----- The input

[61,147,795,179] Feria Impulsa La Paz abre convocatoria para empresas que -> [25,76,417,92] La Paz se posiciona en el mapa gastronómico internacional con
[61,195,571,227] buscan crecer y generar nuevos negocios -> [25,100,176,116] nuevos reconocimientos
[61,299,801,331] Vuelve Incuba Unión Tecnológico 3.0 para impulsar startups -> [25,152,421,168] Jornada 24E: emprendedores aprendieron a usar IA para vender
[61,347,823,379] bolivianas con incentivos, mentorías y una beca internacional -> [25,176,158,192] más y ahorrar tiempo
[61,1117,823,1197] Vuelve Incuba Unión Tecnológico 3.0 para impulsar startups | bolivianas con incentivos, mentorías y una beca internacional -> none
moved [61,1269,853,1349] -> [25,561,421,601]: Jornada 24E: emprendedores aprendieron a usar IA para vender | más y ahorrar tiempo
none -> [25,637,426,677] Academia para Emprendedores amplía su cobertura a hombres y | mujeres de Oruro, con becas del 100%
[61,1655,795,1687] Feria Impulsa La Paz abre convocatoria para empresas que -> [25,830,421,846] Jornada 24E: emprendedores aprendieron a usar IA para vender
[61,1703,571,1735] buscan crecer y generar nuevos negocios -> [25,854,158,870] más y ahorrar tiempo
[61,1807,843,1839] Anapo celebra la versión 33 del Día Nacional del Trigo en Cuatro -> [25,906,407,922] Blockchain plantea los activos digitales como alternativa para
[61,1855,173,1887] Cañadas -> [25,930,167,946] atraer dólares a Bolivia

----------

• Task goal
Across the listing above, count the lines that include "nuevos" and give the figure with no other words.

• Task answer
2